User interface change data
*** Block opens ***

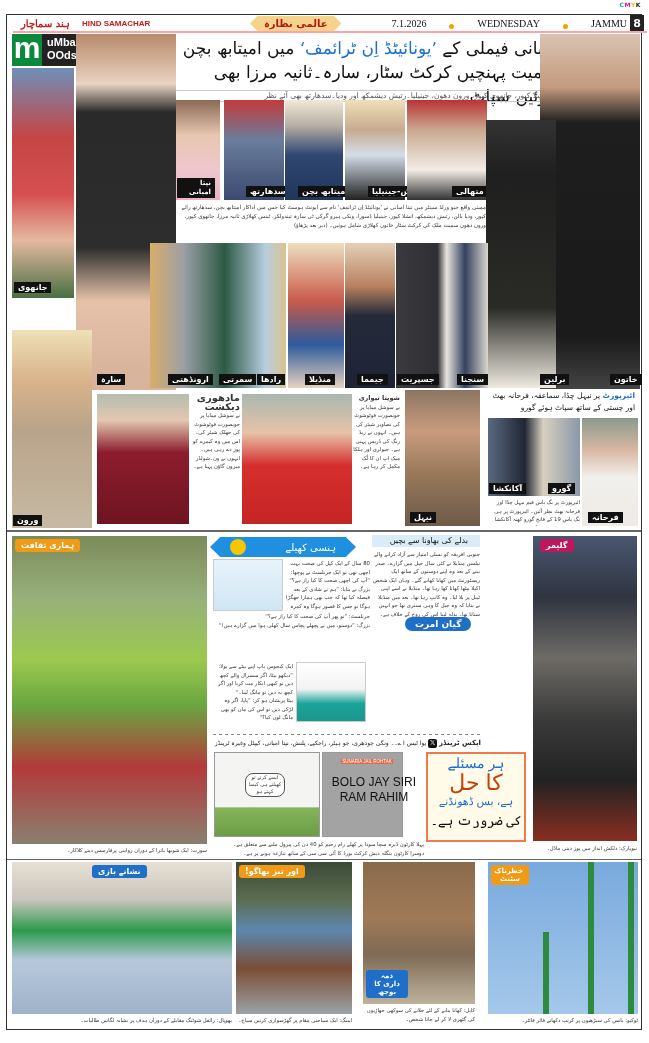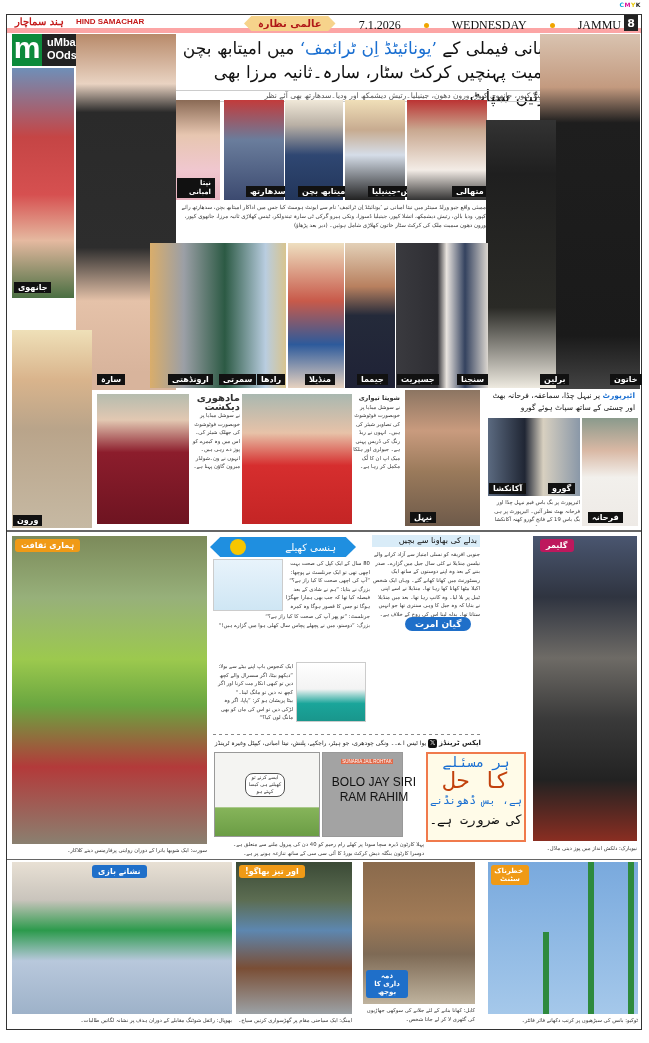--- a/index.html
+++ b/index.html
@@ -1,41 +1,41 @@
 <!DOCTYPE html>
 <html><head>
 <meta charset="utf-8">
 <style>
 *{box-sizing:border-box;margin:0;padding:0}
 body{width:649px;height:1043px;background:#fff;font-family:"DejaVu Sans",sans-serif;position:relative;overflow:hidden;color:#111}
 .frame{position:absolute;left:6px;top:14px;width:636px;height:1016px;border:1px solid #333}
 .cmyk{position:absolute;right:8px;top:1px;font-size:6px;font-weight:bold;letter-spacing:0.5px}
 .cmyk span:nth-child(1){color:#0aa5d8}.cmyk span:nth-child(2){color:#d8109a}.cmyk span:nth-child(3){color:#e8c800}.cmyk span:nth-child(4){color:#222}
-.masthead{position:absolute;left:7px;top:15px;width:634px;height:18px;border-bottom:5px solid #fca5a5;display:flex;align-items:center}
+.masthead{position:absolute;left:13px;top:15px;width:634px;height:18px;border-bottom:2px solid #fca5a5;display:flex;align-items:center}
 .logo-urdu{color:#c41b1b;font-family:"DejaVu Serif",serif;font-size:10px;font-weight:bold;margin-left:8px;direction:rtl}
 .logo-en{color:#c41b1b;font-family:"Liberation Sans",sans-serif;font-size:8px;font-weight:bold;margin-left:12px}
 .section-tag{position:absolute;left:237px;top:1px;height:15px;padding:0 14px;background:#f6d38b;color:#b01818;font-size:10px;font-weight:bold;clip-path:polygon(8% 0,92% 0,100% 50%,92% 100%,8% 100%,0 50%);display:flex;align-items:center}
-.mast-right{position:absolute;right:20px;top:3px;font-family:"Liberation Serif",serif;font-size:12px;display:flex;gap:23px;align-items:center}
+.mast-right{position:absolute;right:20px;top:3px;font-family:"Liberation Serif",serif;font-size:10px;display:flex;gap:23px;align-items:flex-end}
 .dot{width:5px;height:5px;background:#f0a500;border-radius:50%;display:inline-block}
 .page-no{position:absolute;right:3px;top:0;width:14px;height:16px;background:#222;color:#fff;font-size:11px;font-weight:bold;display:flex;align-items:center;justify-content:center}
 .mm-logo{position:absolute;left:12px;top:34px;width:92px;height:32px;display:flex}
 .mm-m{width:30px;height:32px;background:#0c8a3b;color:#fff;font-size:30px;font-weight:bold;line-height:28px;text-align:center;font-family:"Liberation Sans",sans-serif}
 .mm-t{flex:1;background:#222;color:#fff;font-family:"Liberation Sans",sans-serif;font-weight:bold;font-size:11px;line-height:13px;padding:2px 5px}
 .headline{position:absolute;top:36px;right:92px;width:380px;text-align:right;direction:rtl;font-family:"DejaVu Serif",serif;font-size:17px;line-height:24px;color:#111}
 .headline .hl{color:#1a6fd1}
 .subhead{position:absolute;top:90px;left:108px;width:440px;height:12px;text-align:right;direction:rtl;font-size:7.5px;color:#555;border-top:1px solid #ccc;border-bottom:1px solid #ccc}
 .photo{position:absolute;overflow:hidden}
 .cap{position:absolute;background:#111;color:#fff;font-size:8px;font-weight:bold;padding:1px 4px;direction:rtl;white-space:nowrap}
 .story{position:absolute;direction:rtl;text-align:right;font-size:5.5px;line-height:9px;color:#333}
 .rule{position:absolute;background:#666}
 .tag-box{position:absolute;color:#fff;font-size:8px;font-weight:bold;padding:2px 6px;border-radius:3px;direction:rtl}
 .col-text{position:absolute;direction:rtl;text-align:right;font-size:5.3px;line-height:8.5px;color:#333;overflow:hidden}
 .joke-banner{position:absolute;left:210px;top:537px;width:146px;height:20px;background:#1f8fe0;clip-path:polygon(7% 0,93% 0,100% 50%,93% 100%,7% 100%,0 50%);color:#fff;display:flex;align-items:center;justify-content:space-around;font-size:10px;font-weight:normal}
 .smiley{width:16px;height:16px;border-radius:50%;background:#f7c600;position:relative}
-.quote-box{position:absolute;left:426px;top:752px;width:100px;height:90px;border:2px solid #f07a4c;background:#fffbe8;direction:rtl;text-align:center;font-family:Liberation Mono, monospace;line-height:19px}
+.quote-box{position:absolute;left:426px;top:752px;width:100px;height:90px;border:2px solid #f07a4c;background:#fffbe8;direction:rtl;text-align:center;font-family:Liberation Sans, sans-serif;line-height:19px}
 .cartoon{position:absolute;border:1px solid #999}
 </style>
 </head>
 <body>
 
 <div class="cmyk"><span>C</span><span>M</span><span>Y</span><span>K</span></div>
 <div class="frame"></div>
 
 <div class="masthead">
   <span class="logo-urdu">ہند سماچار</span>
@@ -153,21 +153,21 @@
 <div class="col-text" style="left:213px;top:612px;width:157px;height:40px">
     <div>جرنلسٹ: ”تو پھر آپ کی صحت کا کیا راز ہے؟“</div>
     <div>بزرگ: ”دوستو، میں نے پچھلے پچاس سال کھلی ہوا میں گزارے ہیں!“</div>
   </div>
 <div class="photo" style="left:296px;top:662px;width:70px;height:60px;background:linear-gradient(180deg,#fff 0%,#f3f3f3 45%,#1aa59a 70%,#19968c 100%);border:1px solid #ccc"></div>
 <div class="col-text" style="left:213px;top:662px;width:80px;height:60px">
     <div>ایک کنجوس باپ اپنے بیٹے سے بولا: ”دیکھو بیٹا، اگر سسرال والے کچھ دیں تو کبھی انکار مت کرنا اور اگر کچھ نہ دیں تو مانگ لینا۔“</div>
     <div>بیٹا پریشان ہو کر: ”پاپا، اگر وہ لڑکی دیں تو اس کی ماں کو بھی مانگ لوں کیا؟“</div>
   </div>
 
-<div class="story" style="left:372px;top:535px;width:108px;font-size:8px;line-height:12px;color:#111;background:#d9ecf8;padding:0 3px">بدلے کی بھاونا سے بچیں</div>
+<div class="story" style="left:372px;top:535px;width:108px;font-size:8px;line-height:12px;color:#111;background:#d9ecf8;padding:0 12px">بدلے کی بھاونا سے بچیں</div>
 <div class="col-text" style="left:372px;top:550px;width:108px;height:168px">جنوبی افریقہ کو نسلی امتیاز سے آزاد کرانے والے نیلسن منڈیلا نے کئی سال جیل میں گزارے۔ صدر بننے کے بعد وہ اپنے دوستوں کے ساتھ ایک ریسٹورنٹ میں کھانا کھانے گئے۔ وہاں ایک شخص اکیلا بیٹھا کھانا کھا رہا تھا۔ منڈیلا نے اسے اپنی ٹیبل پر بلا لیا۔ وہ کانپ رہا تھا۔ بعد میں منڈیلا نے بتایا کہ وہ جیل کا وہی سنتری تھا جو انہیں ستاتا تھا۔ بدلہ لینا اس کی روح کے خلاف ہے۔</div>
 <div class="tag-box" style="left:405px;top:617px;background:#1f6fc9;font-size:9px;border-radius:9px;padding:2px 10px">گیان امرت</div>
 
 <div class="photo" style="left:533px;top:536px;width:104px;height:305px;background:linear-gradient(180deg,#4a5670 0%,#2f3440 20%,#6e6b66 40%,#3a3a3a 60%,#222 80%,#8a2e22 100%)"></div>
 <div class="tag-box" style="left:540px;top:539px;background:#be185d">گلیمر</div>
 <div class="col-text" style="left:533px;top:844px;width:104px;height:10px">نیویارک: دلکش انداز میں پوز دیتی ماڈل۔</div>
 
 <div class="rule" style="left:213px;top:734px;width:270px;height:1px;background:repeating-linear-gradient(90deg,#888 0 3px,transparent 3px 6px)"></div>
 <div class="story" style="left:213px;top:737px;width:268px;height:12px;font-size:6px;line-height:11px;color:#222">
   <span style="font-weight:bold;font-size:7px">ایکس ٹرینڈز</span>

*** Block closes ***

PROBLEM:
Read through the data above. Report each line that has the word "direction".

WRITTEN ANSWER:
 .logo-urdu{color:#c41b1b;font-family:"DejaVu Serif",serif;font-size:10px;font-weight:bold;margin-left:8px;direction:rtl}
 .headline{position:absolute;top:36px;right:92px;width:380px;text-align:right;direction:rtl;font-family:"DejaVu Serif",serif;font-size:17px;line-height:24px;color:#111}
 .subhead{position:absolute;top:90px;left:108px;width:440px;height:12px;text-align:right;direction:rtl;font-size:7.5px;color:#555;border-top:1px solid #ccc;border-bottom:1px solid #ccc}
 .cap{position:absolute;background:#111;color:#fff;font-size:8px;font-weight:bold;padding:1px 4px;direction:rtl;white-space:nowrap}
 .story{position:absolute;direction:rtl;text-align:right;font-size:5.5px;line-height:9px;color:#333}
 .tag-box{position:absolute;color:#fff;font-size:8px;font-weight:bold;padding:2px 6px;border-radius:3px;direction:rtl}
 .col-text{position:absolute;direction:rtl;text-align:right;font-size:5.3px;line-height:8.5px;color:#333;overflow:hidden}
-.quote-box{position:absolute;left:426px;top:752px;width:100px;height:90px;border:2px solid #f07a4c;background:#fffbe8;direction:rtl;text-align:center;font-family:Liberation Mono, monospace;line-height:19px}
+.quote-box{position:absolute;left:426px;top:752px;width:100px;height:90px;border:2px solid #f07a4c;background:#fffbe8;direction:rtl;text-align:center;font-family:Liberation Sans, sans-serif;line-height:19px}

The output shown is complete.